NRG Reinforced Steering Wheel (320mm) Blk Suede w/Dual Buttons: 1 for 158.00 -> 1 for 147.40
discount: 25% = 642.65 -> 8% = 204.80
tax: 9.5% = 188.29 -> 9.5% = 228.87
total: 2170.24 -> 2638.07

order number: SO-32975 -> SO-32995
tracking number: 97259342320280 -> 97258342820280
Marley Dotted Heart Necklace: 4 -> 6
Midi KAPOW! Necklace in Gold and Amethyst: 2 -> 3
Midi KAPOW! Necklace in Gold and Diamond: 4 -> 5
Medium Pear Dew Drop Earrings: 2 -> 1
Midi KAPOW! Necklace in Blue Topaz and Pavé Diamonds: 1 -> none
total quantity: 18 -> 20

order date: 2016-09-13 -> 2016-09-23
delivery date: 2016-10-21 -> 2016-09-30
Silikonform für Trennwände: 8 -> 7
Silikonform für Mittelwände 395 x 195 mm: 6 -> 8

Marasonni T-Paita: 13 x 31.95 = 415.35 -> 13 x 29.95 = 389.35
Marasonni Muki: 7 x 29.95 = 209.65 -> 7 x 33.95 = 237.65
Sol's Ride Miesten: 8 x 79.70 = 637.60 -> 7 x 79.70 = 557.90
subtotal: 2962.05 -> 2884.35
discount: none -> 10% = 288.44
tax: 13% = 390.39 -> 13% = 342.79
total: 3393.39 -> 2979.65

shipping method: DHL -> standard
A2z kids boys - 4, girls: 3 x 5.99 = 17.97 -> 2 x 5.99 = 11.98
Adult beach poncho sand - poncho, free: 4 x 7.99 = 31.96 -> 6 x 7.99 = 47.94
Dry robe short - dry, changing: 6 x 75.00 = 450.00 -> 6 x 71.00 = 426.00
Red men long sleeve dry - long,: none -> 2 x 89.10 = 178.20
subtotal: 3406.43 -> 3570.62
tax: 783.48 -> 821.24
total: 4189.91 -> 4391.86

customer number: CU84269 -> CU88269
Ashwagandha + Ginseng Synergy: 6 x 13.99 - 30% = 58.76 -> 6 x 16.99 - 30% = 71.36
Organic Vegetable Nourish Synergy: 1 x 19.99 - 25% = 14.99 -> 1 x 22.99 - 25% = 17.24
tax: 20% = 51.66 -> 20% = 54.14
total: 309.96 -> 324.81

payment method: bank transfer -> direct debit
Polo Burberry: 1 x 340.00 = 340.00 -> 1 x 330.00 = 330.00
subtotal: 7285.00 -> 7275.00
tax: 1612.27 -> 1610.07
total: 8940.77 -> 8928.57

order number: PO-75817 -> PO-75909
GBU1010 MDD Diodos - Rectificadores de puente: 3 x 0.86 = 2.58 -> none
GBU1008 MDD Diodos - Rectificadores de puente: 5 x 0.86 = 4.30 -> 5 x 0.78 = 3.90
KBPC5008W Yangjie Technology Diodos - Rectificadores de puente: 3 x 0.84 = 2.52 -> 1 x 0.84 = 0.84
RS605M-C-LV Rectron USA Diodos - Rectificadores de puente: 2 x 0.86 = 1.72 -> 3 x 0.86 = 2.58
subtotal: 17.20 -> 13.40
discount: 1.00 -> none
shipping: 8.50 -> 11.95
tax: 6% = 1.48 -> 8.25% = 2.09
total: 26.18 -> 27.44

◆ DIRECTIONS FOR THIS TASK ◆
Set down exactly the lines of the material above from the one with "customer number: CU84269 -> CU88269" through the end. Include both ends and nothing else.

◆ RESULT OF THIS TASK ◆
customer number: CU84269 -> CU88269
Ashwagandha + Ginseng Synergy: 6 x 13.99 - 30% = 58.76 -> 6 x 16.99 - 30% = 71.36
Organic Vegetable Nourish Synergy: 1 x 19.99 - 25% = 14.99 -> 1 x 22.99 - 25% = 17.24
tax: 20% = 51.66 -> 20% = 54.14
total: 309.96 -> 324.81

payment method: bank transfer -> direct debit
Polo Burberry: 1 x 340.00 = 340.00 -> 1 x 330.00 = 330.00
subtotal: 7285.00 -> 7275.00
tax: 1612.27 -> 1610.07
total: 8940.77 -> 8928.57

order number: PO-75817 -> PO-75909
GBU1010 MDD Diodos - Rectificadores de puente: 3 x 0.86 = 2.58 -> none
GBU1008 MDD Diodos - Rectificadores de puente: 5 x 0.86 = 4.30 -> 5 x 0.78 = 3.90
KBPC5008W Yangjie Technology Diodos - Rectificadores de puente: 3 x 0.84 = 2.52 -> 1 x 0.84 = 0.84
RS605M-C-LV Rectron USA Diodos - Rectificadores de puente: 2 x 0.86 = 1.72 -> 3 x 0.86 = 2.58
subtotal: 17.20 -> 13.40
discount: 1.00 -> none
shipping: 8.50 -> 11.95
tax: 6% = 1.48 -> 8.25% = 2.09
total: 26.18 -> 27.44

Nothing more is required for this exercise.